The AUD/USD pair is declining, reaching 0.6539 on Wednesday.

The Australian dollar is heading back to a three-week low following the release of softer-than-expected consumer price index (CPI) data from Australia.

For February 2024, inflation in Australia stood at 3.4%, unchanged from the previous report, in contrast to the anticipated slight increase to 3.5%. This marks the lowest inflation level since November 2021.

Last week, the Reserve Bank of Australia (RBA) held its meeting and decided to keep the interest rate unchanged at 4.35% annually. The rate remains at a 12-year peak, unchanged for the third consecutive meeting. The RBA’s stance has slightly shifted; the regulator no longer indicates further rate hikes, confident that inflation will ease pressure. This opens the possibility of rate reductions later in the year.

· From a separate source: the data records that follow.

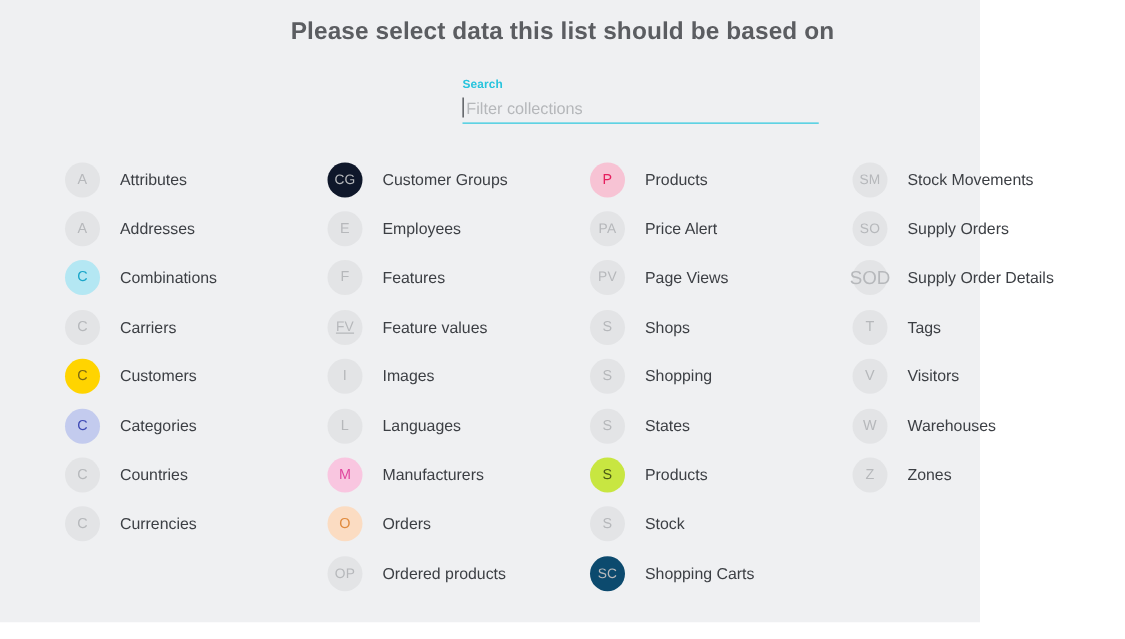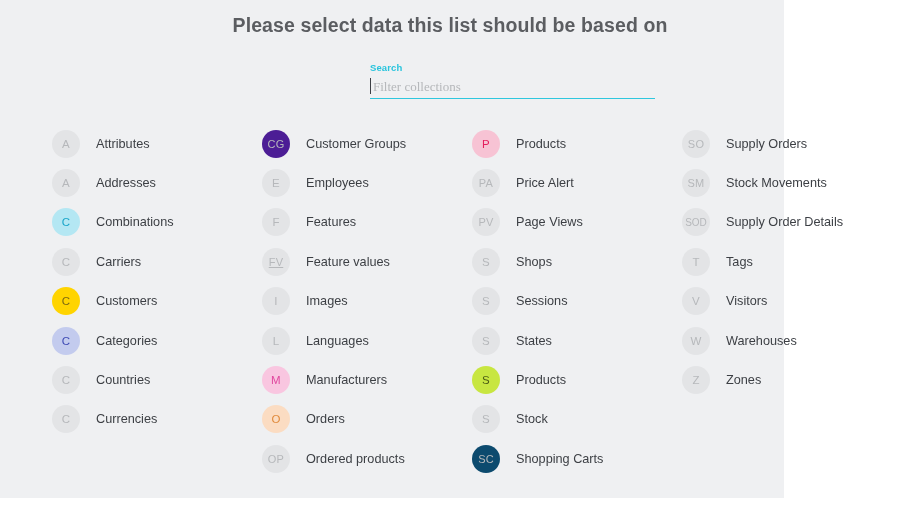--- a/index.html
+++ b/index.html
@@ -71,7 +71,7 @@
     border: none;
     outline: none;
     background: transparent;
-    font-family: Liberation Serif, serif;
+    font-family: Liberation Sans, sans-serif;
     font-size: 13px;
     color: #3c3f44;
     padding: 0;

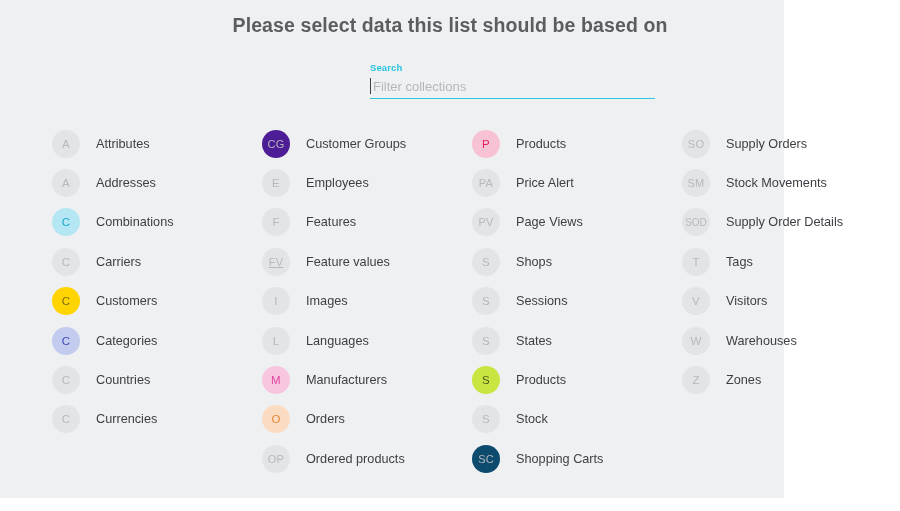--- a/index.html
+++ b/index.html
@@ -173,7 +173,7 @@
       </div>
       <div class="col">
         <div class="item">
-          <div class="avatar two" style="background: #4c1d95; color: rgb(182, 184, 187);">CG</div>
+          <div class="avatar two" style="background: #0f172a; color: rgb(182, 184, 187);">CG</div>
           <span class="item-label">Customer Groups</span>
         </div>
         <div class="item">

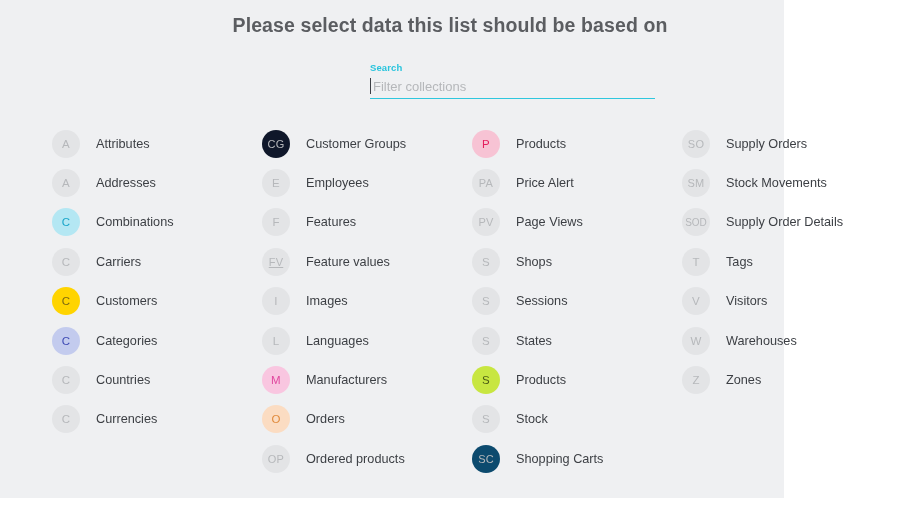--- a/index.html
+++ b/index.html
@@ -249,14 +249,14 @@
       </div>
       <div class="col">
         <div class="item">
+          <div class="avatar two" style="background: rgb(227, 228, 230); color: rgb(182, 184, 187);">SM</div>
+          <span class="item-label">Stock Movements</span>
+        </div>
+        <div class="item">
           <div class="avatar two" style="background: rgb(227, 228, 230); color: rgb(182, 184, 187);">SO</div>
           <span class="item-label">Supply Orders</span>
         </div>
         <div class="item">
-          <div class="avatar two" style="background: rgb(227, 228, 230); color: rgb(182, 184, 187);">SM</div>
-          <span class="item-label">Stock Movements</span>
-        </div>
-        <div class="item">
           <div class="avatar three" style="background: rgb(227, 228, 230); color: rgb(182, 184, 187);">SOD</div>
           <span class="item-label">Supply Order Details</span>
         </div>

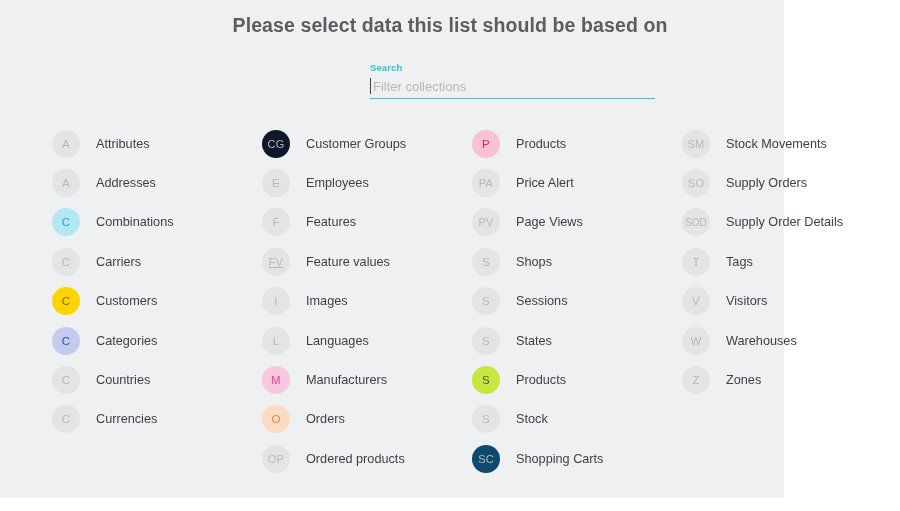--- a/index.html
+++ b/index.html
@@ -113,7 +113,7 @@
     user-select: none;
   }
   .avatar.two  { font-size: 11px; }
-  .avatar.three{ font-size: 10px; letter-spacing: 0; }
+  .avatar.three{ font-size: 15px; letter-spacing: 0; }
   .item-label {
     margin-left: 16px;
     font-size: 12.7px;

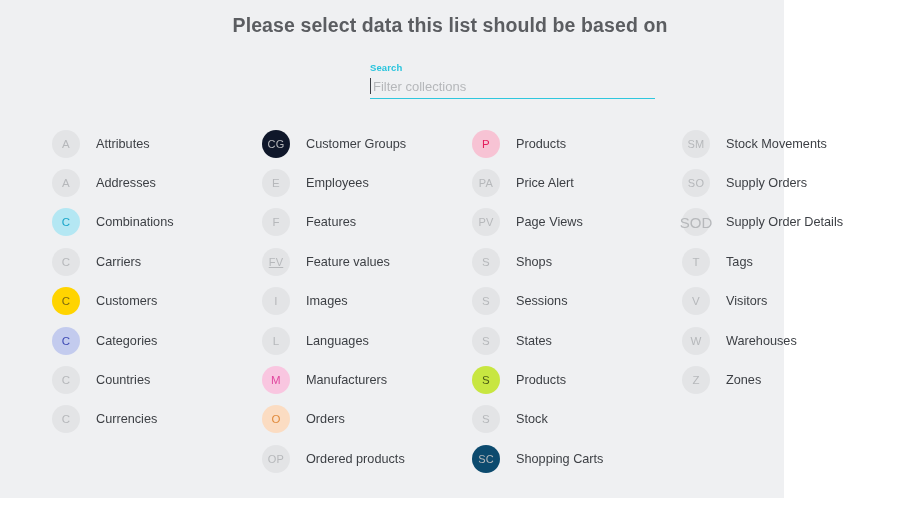--- a/index.html
+++ b/index.html
@@ -228,7 +228,7 @@
         </div>
         <div class="item">
           <div class="avatar" style="background: rgb(227, 228, 230); color: rgb(182, 184, 187);">S</div>
-          <span class="item-label">Sessions</span>
+          <span class="item-label">Shopping</span>
         </div>
         <div class="item">
           <div class="avatar" style="background: rgb(227, 228, 230); color: rgb(182, 184, 187);">S</div>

The US dollar is strengthening today amid growing expectations that the Federal Reserve will maintain interest rates high for an extended period. This contrasts with forecasts of monetary policy easing by other central banks, some of which could occur before the Fed’s actions.

Technical Analysis of AUD/USD

On the H4 chart of AUD/USD, a correction to 0.6558 has been completed. The market is continuing to develop a declining wave to 0.6486. After reaching this level, a consolidation range is expected. With a downward exit from this range, there is a potential for further decline to 0.6417. This target is local. The MACD indicator supports this scenario, with its signal line below zero and strictly directed downwards.

On the H1 chart, AUD/USD is forming a declining wave structure towards 0.6486. After reaching this level, a corrective phase to 0.6533 may occur, followed by a decline to 0.6470, with the potential to continue the trend towards 0.6417. The Stochastic oscillator confirms this scenario, with its signal line above 80 and preparing for a decline to 20.